### Directions for this task
If a line in the data below holds the word "Coefficient", include it in the count. Give only the final number.

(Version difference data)

□ □ □ □ □

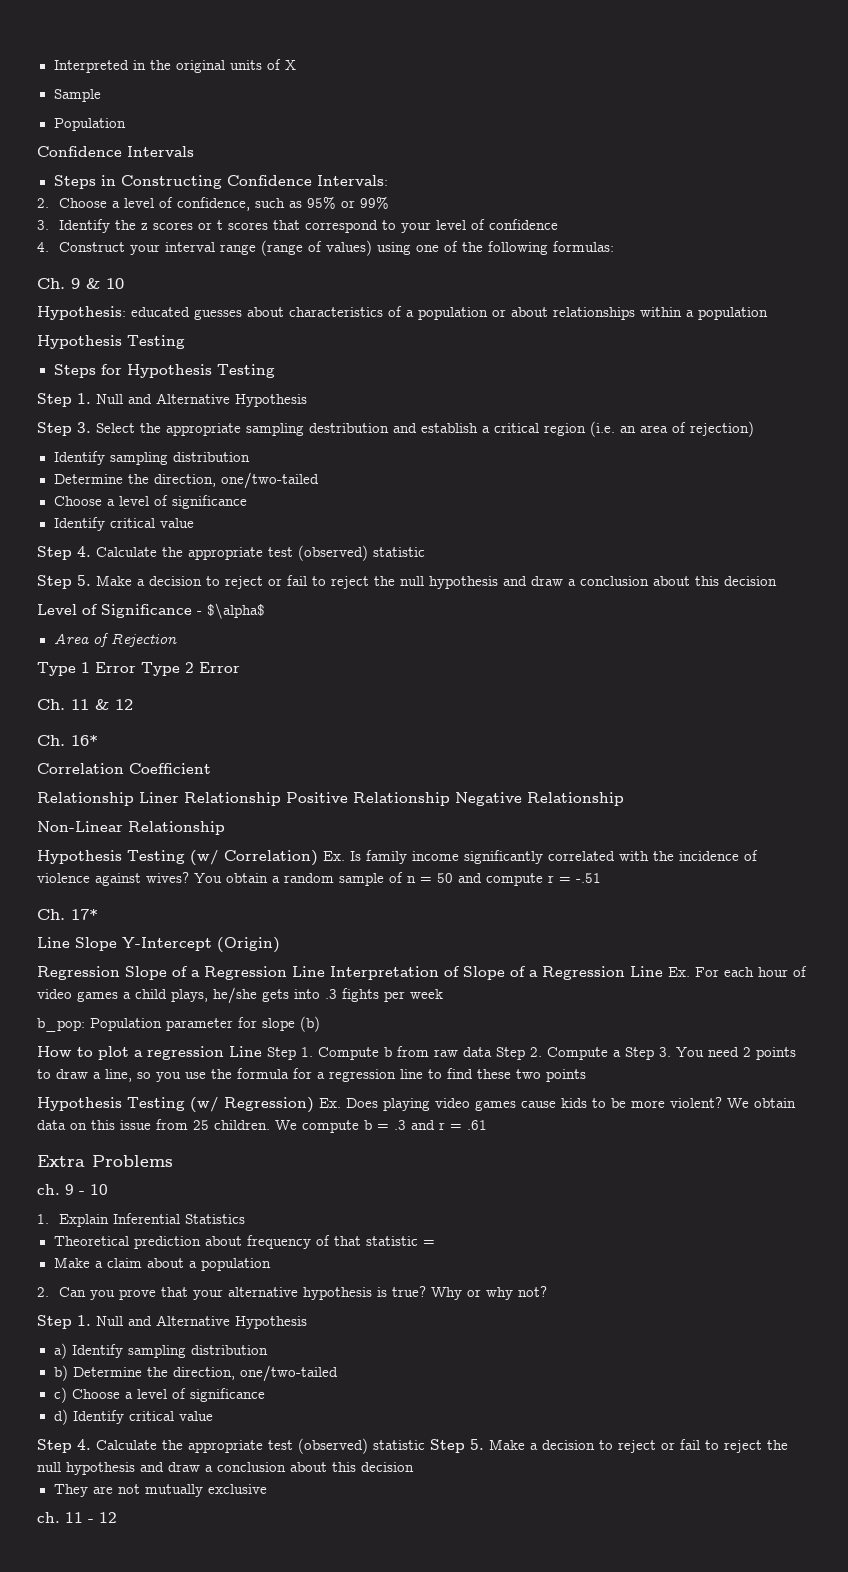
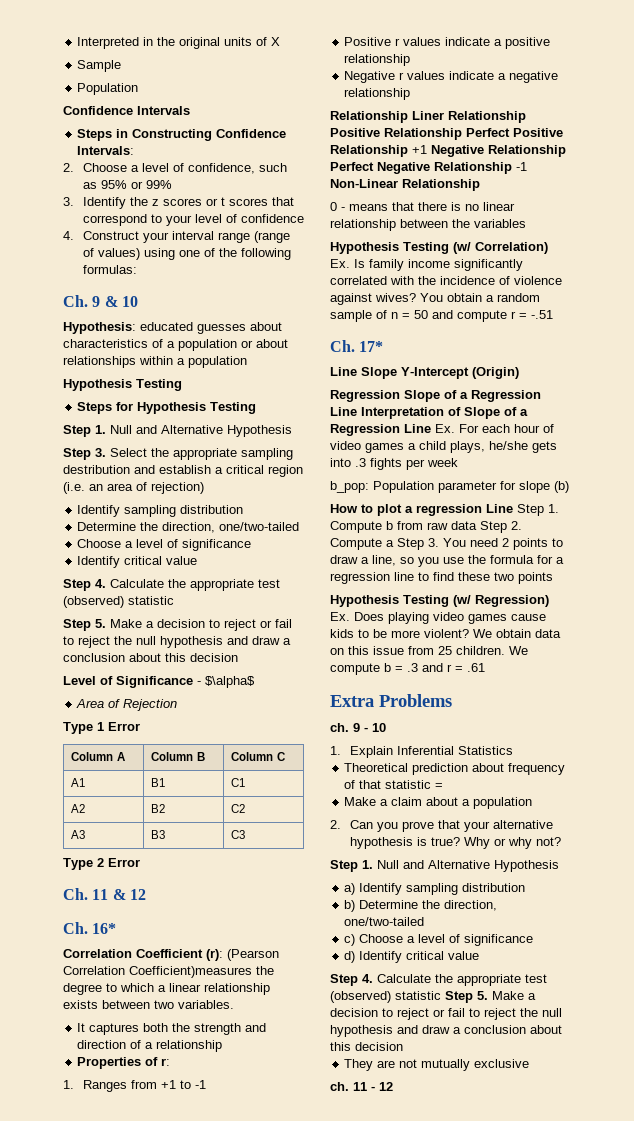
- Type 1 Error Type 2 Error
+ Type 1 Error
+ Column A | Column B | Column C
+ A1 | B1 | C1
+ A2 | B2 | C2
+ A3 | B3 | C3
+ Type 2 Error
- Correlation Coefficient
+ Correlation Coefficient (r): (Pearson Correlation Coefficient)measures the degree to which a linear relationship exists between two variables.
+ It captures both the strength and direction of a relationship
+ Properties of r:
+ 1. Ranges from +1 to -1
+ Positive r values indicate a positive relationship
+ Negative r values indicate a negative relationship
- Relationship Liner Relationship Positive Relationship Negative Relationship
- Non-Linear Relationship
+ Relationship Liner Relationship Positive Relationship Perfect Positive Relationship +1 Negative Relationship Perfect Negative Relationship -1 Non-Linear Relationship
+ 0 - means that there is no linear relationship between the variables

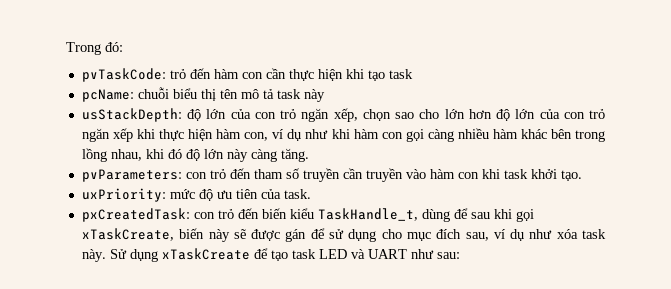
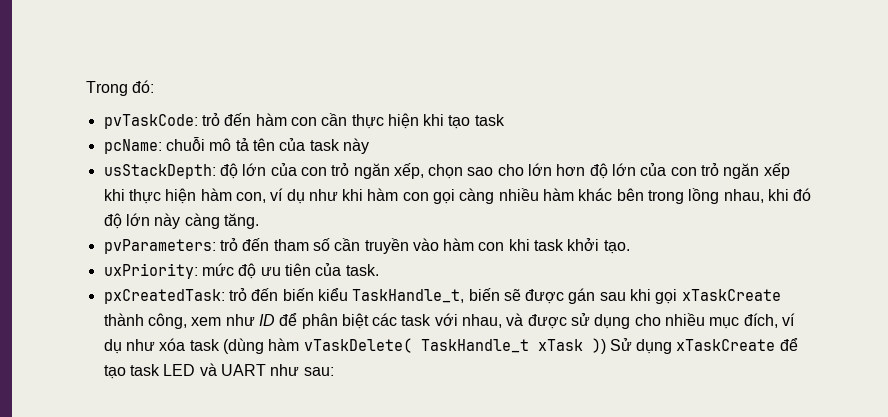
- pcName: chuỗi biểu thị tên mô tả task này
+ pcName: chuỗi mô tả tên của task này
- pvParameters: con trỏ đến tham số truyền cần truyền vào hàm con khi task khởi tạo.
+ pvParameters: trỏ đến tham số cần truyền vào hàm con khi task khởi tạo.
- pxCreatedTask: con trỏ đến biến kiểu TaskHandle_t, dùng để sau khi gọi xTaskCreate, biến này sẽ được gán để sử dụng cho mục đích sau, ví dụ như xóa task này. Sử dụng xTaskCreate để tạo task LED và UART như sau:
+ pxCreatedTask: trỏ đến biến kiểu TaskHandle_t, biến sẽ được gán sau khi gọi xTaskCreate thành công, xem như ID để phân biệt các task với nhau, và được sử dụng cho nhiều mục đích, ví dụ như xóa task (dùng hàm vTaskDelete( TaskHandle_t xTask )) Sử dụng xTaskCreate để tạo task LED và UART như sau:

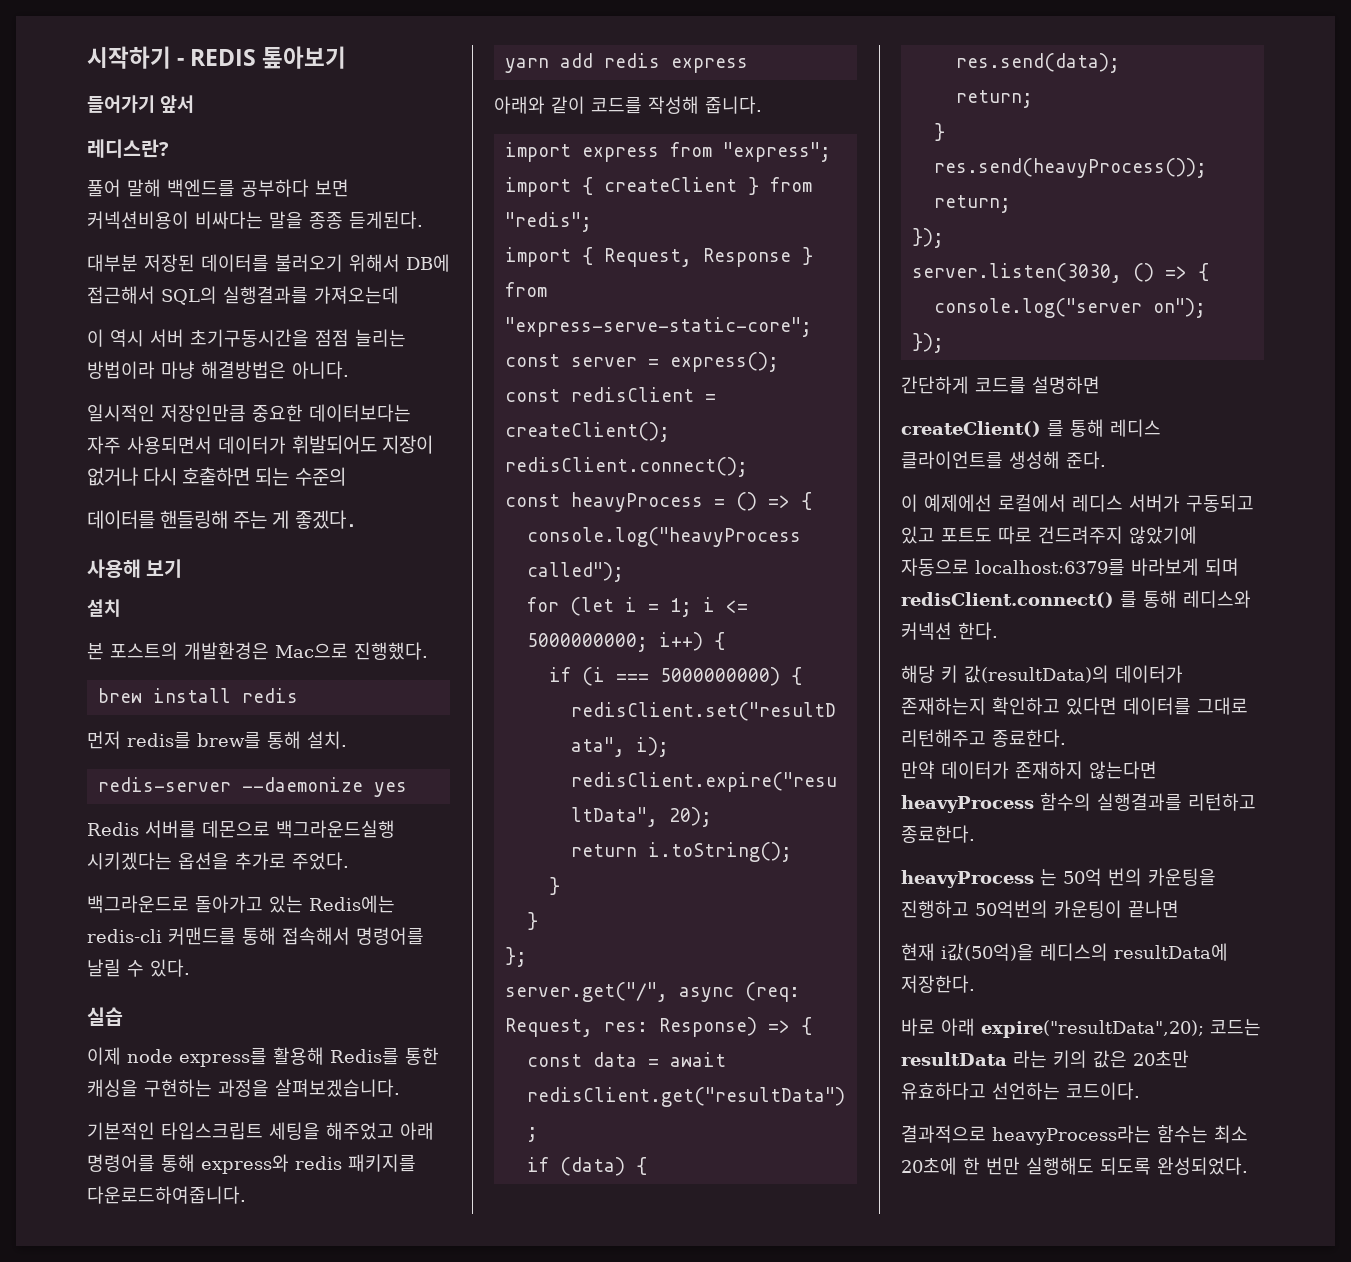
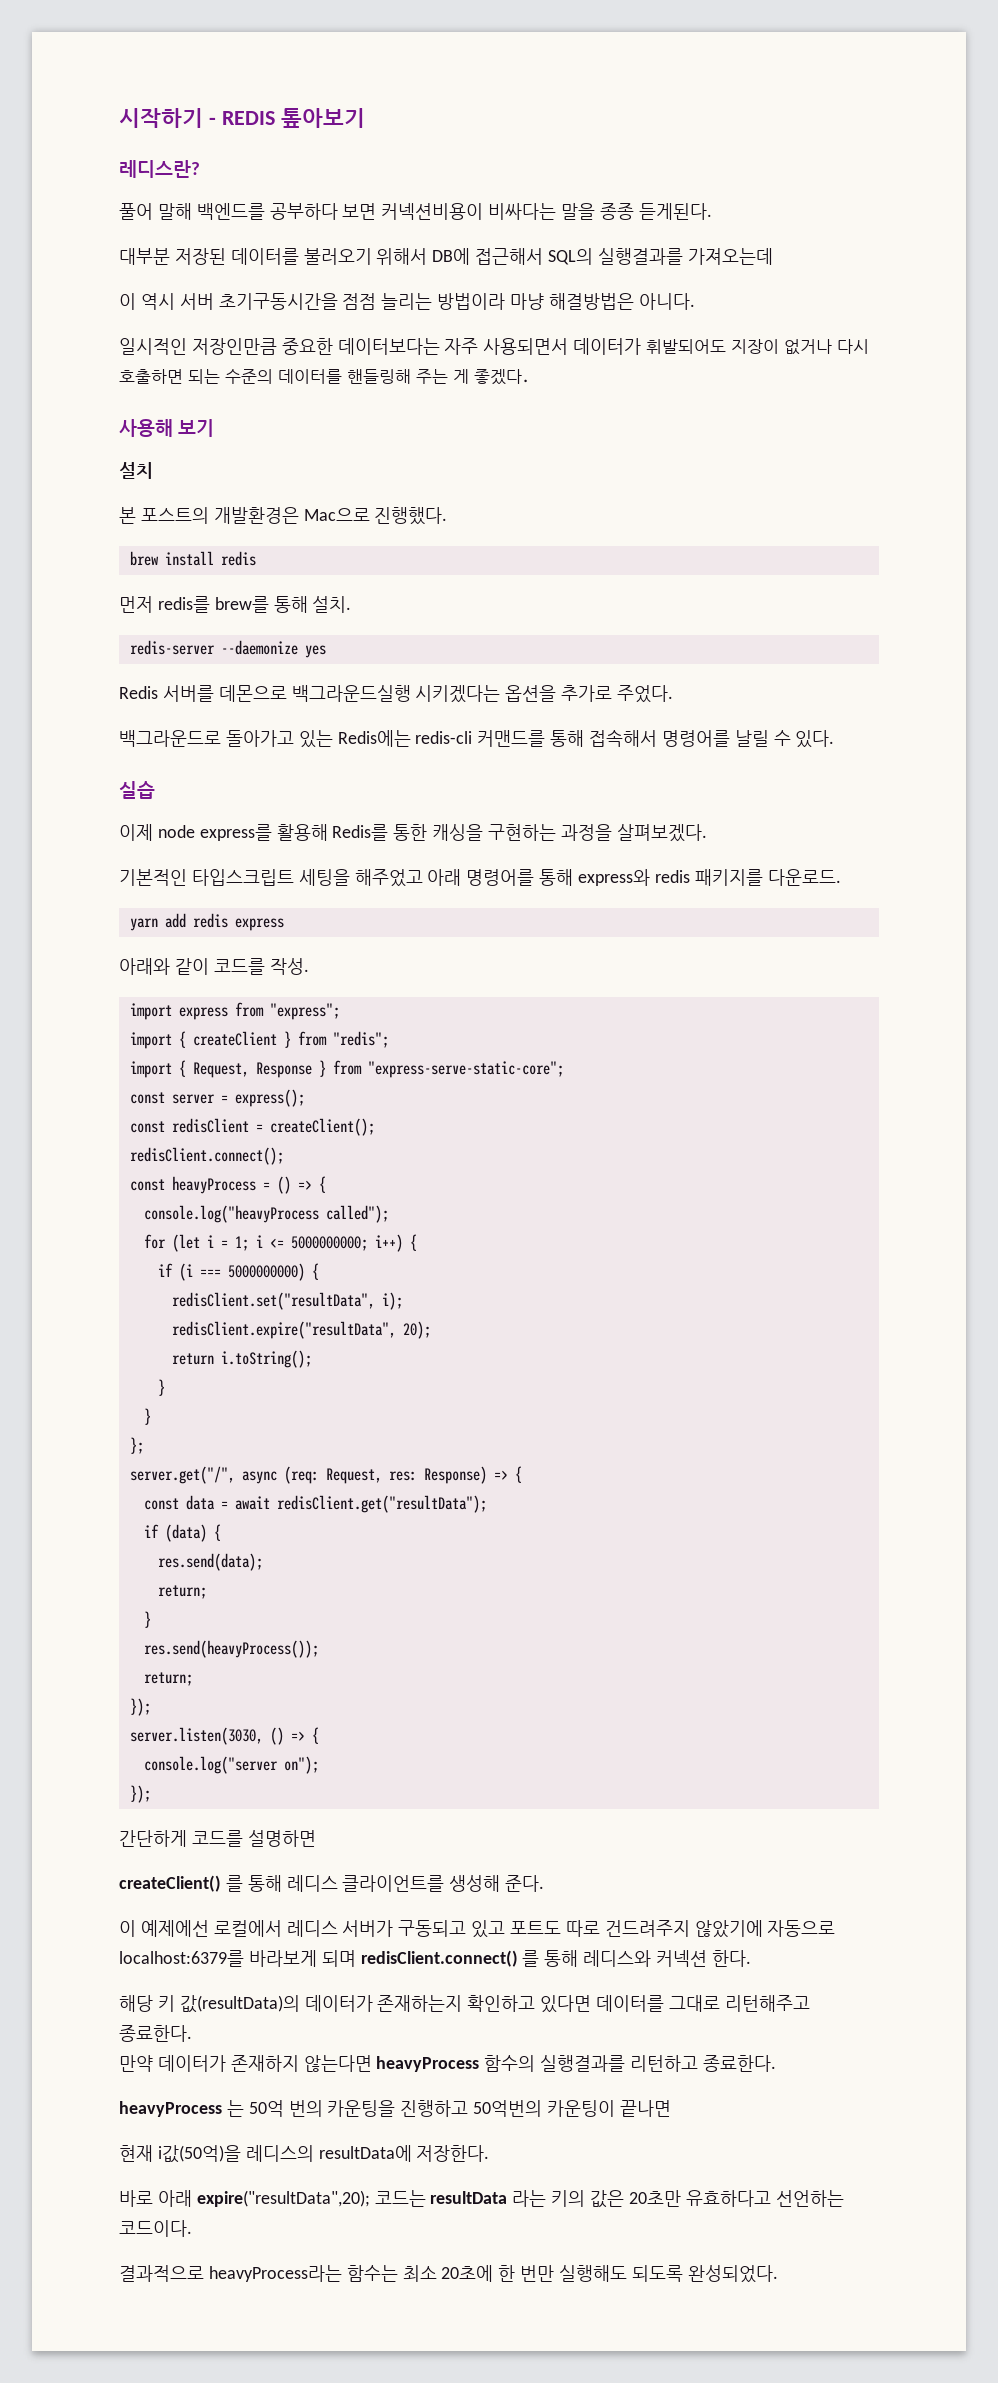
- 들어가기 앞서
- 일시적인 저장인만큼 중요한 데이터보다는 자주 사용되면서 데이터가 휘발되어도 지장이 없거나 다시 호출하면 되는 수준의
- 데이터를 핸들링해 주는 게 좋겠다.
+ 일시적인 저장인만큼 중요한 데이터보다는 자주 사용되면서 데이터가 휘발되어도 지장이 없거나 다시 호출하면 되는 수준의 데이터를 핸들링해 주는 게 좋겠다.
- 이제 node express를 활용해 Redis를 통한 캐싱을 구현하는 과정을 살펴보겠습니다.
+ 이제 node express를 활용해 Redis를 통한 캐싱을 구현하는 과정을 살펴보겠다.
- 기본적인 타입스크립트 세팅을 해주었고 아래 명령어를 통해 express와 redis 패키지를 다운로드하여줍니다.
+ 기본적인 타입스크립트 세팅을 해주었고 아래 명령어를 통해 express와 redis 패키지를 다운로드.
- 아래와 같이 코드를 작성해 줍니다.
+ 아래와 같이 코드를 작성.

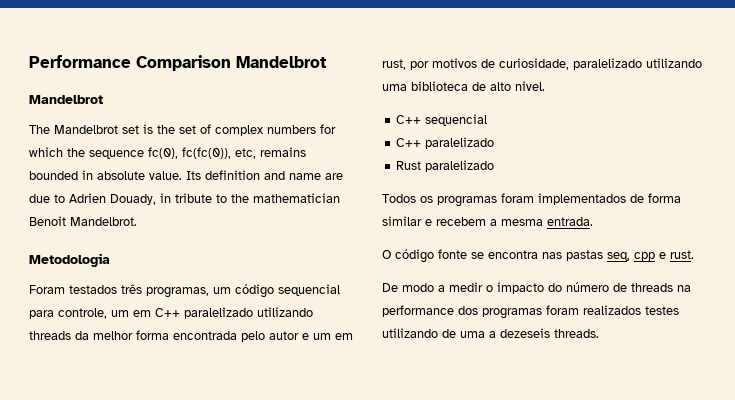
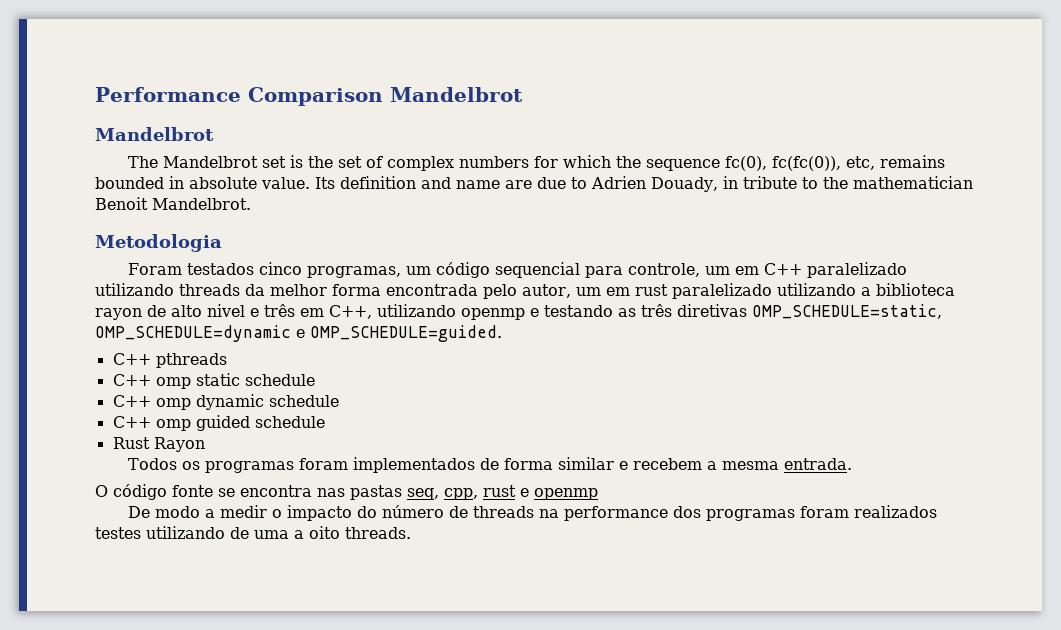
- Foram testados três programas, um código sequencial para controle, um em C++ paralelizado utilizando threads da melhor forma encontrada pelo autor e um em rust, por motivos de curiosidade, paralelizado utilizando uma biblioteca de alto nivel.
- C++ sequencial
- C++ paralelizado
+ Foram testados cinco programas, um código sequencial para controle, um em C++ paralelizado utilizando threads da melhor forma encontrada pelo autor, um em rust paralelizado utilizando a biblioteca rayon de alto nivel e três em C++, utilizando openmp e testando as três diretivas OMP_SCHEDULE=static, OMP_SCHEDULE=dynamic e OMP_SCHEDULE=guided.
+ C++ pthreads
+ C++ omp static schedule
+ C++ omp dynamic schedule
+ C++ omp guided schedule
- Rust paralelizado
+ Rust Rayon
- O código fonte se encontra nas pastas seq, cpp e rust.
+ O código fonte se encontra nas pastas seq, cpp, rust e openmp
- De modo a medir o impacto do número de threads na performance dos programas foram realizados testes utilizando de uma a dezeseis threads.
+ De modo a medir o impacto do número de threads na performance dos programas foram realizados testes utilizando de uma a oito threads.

□ □ □ □ □

### Result for this exercise
2